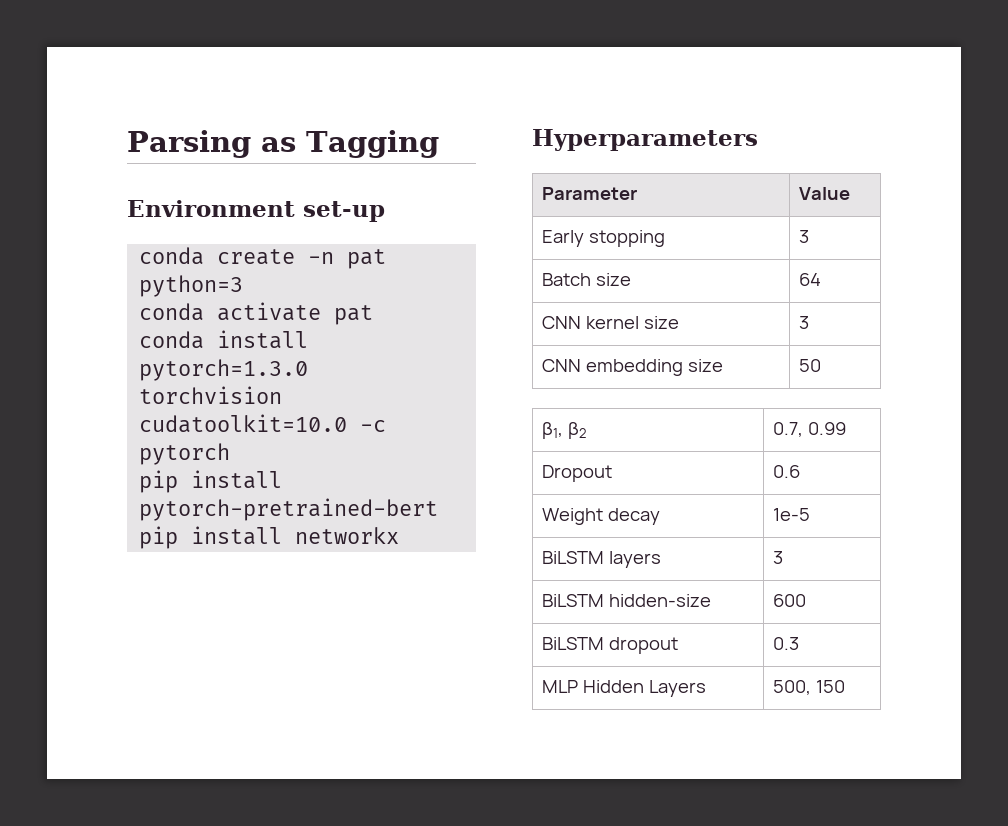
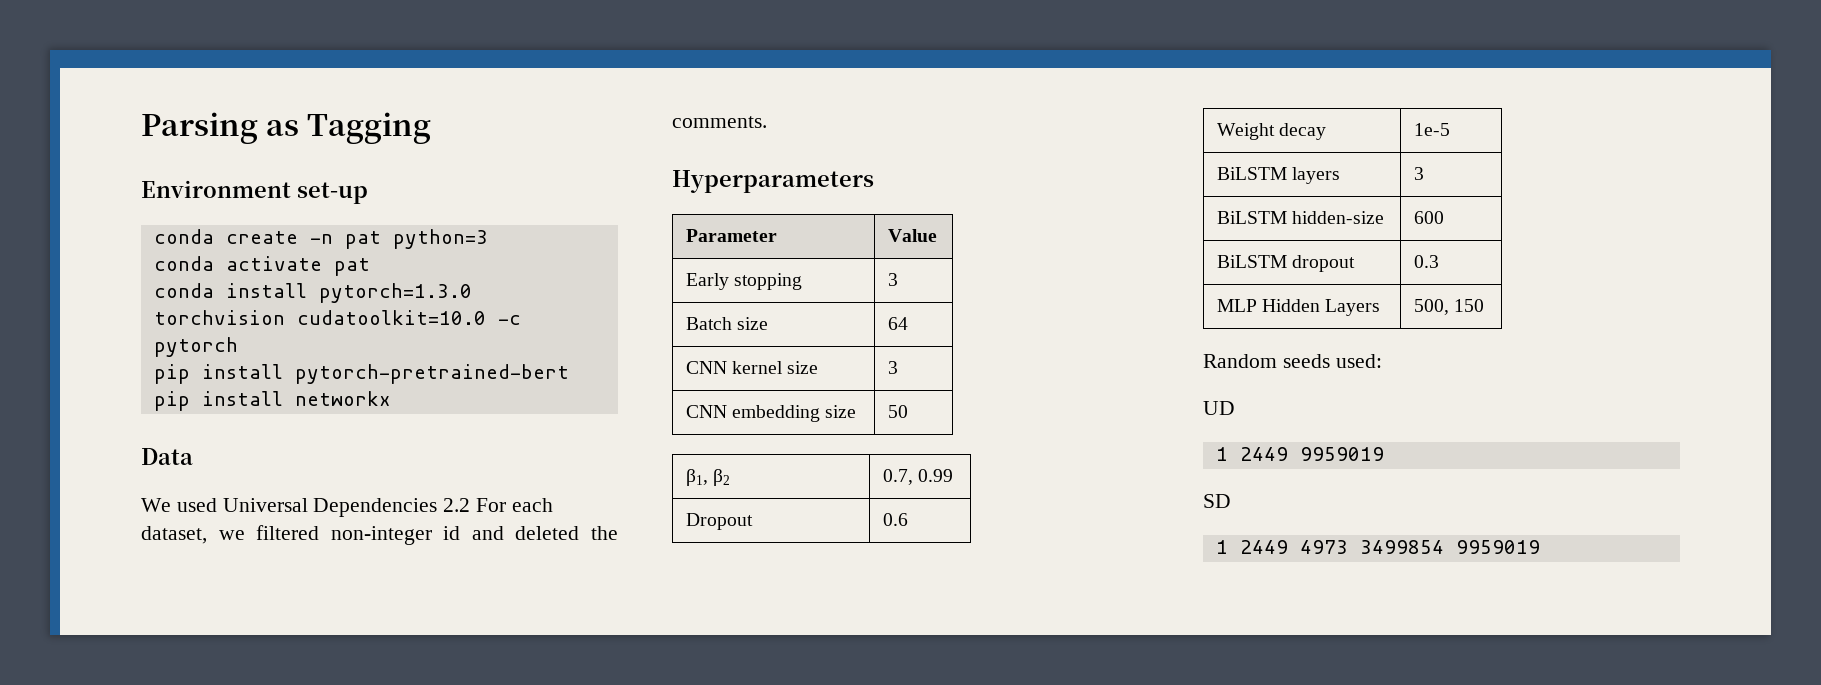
+ Data
+ We used Universal Dependencies 2.2 For each dataset, we filtered non-integer id and deleted the comments.
+ Random seeds used:
+ UD
+ 1 2449 9959019
+ SD
+ 1 2449 4973 3499854 9959019

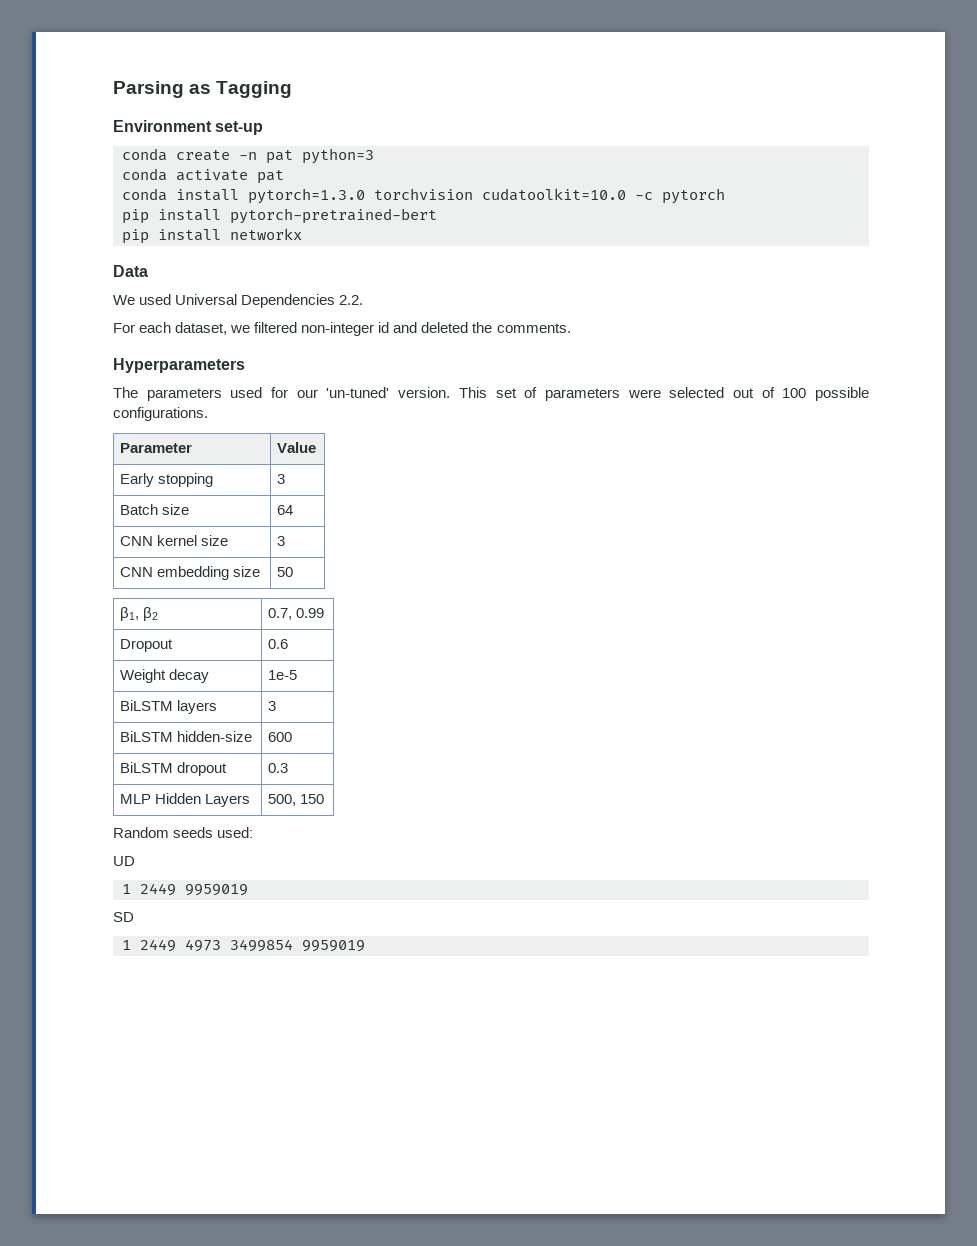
- We used Universal Dependencies 2.2 For each dataset, we filtered non-integer id and deleted the comments.
+ We used Universal Dependencies 2.2.
+ For each dataset, we filtered non-integer id and deleted the comments.
+ The parameters used for our 'un-tuned' version. This set of parameters were selected out of 100 possible configurations.

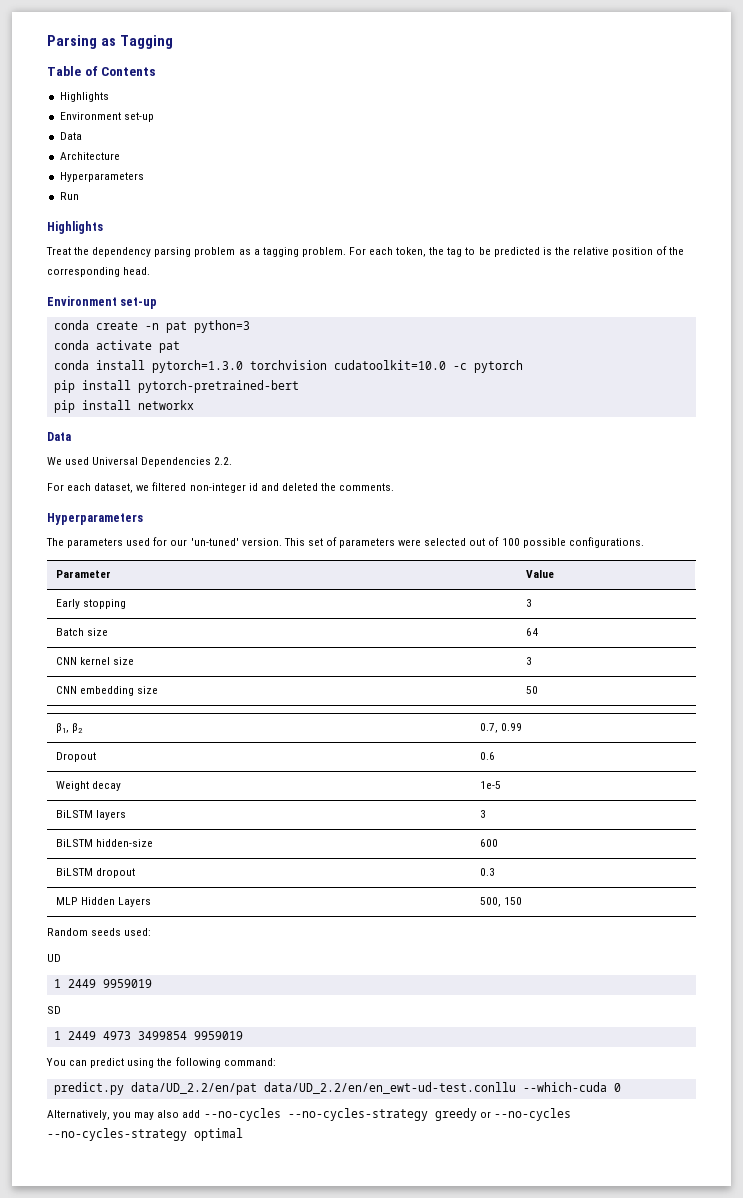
+ Table of Contents
+ Highlights
+ Environment set-up
+ Data
+ Architecture
+ Hyperparameters
+ Run
+ Highlights
+ Treat the dependency parsing problem as a tagging problem. For each token, the tag to be predicted is the relative position of the corresponding head.
+ You can predict using the following command:
+ predict.py data/UD_2.2/en/pat data/UD_2.2/en/en_ewt-ud-test.conllu --which-cuda 0
+ Alternatively, you may also add --no-cycles --no-cycles-strategy greedy or --no-cycles --no-cycles-strategy optimal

......

▶ [TASK STATEMENT] The result should be the full listing, retyped exactly and free of pictures.

▶ [SOLUTION]
+ Data
+ We used Universal Dependencies 2.2 For each dataset, we filtered non-integer id and deleted the comments.
+ Random seeds used:
+ UD
+ 1 2449 9959019
+ SD
+ 1 2449 4973 3499854 9959019

- We used Universal Dependencies 2.2 For each dataset, we filtered non-integer id and deleted the comments.
+ We used Universal Dependencies 2.2.
+ For each dataset, we filtered non-integer id and deleted the comments.
+ The parameters used for our 'un-tuned' version. This set of parameters were selected out of 100 possible configurations.

+ Table of Contents
+ Highlights
+ Environment set-up
+ Data
+ Architecture
+ Hyperparameters
+ Run
+ Highlights
+ Treat the dependency parsing problem as a tagging problem. For each token, the tag to be predicted is the relative position of the corresponding head.
+ You can predict using the following command:
+ predict.py data/UD_2.2/en/pat data/UD_2.2/en/en_ewt-ud-test.conllu --which-cuda 0
+ Alternatively, you may also add --no-cycles --no-cycles-strategy greedy or --no-cycles --no-cycles-strategy optimal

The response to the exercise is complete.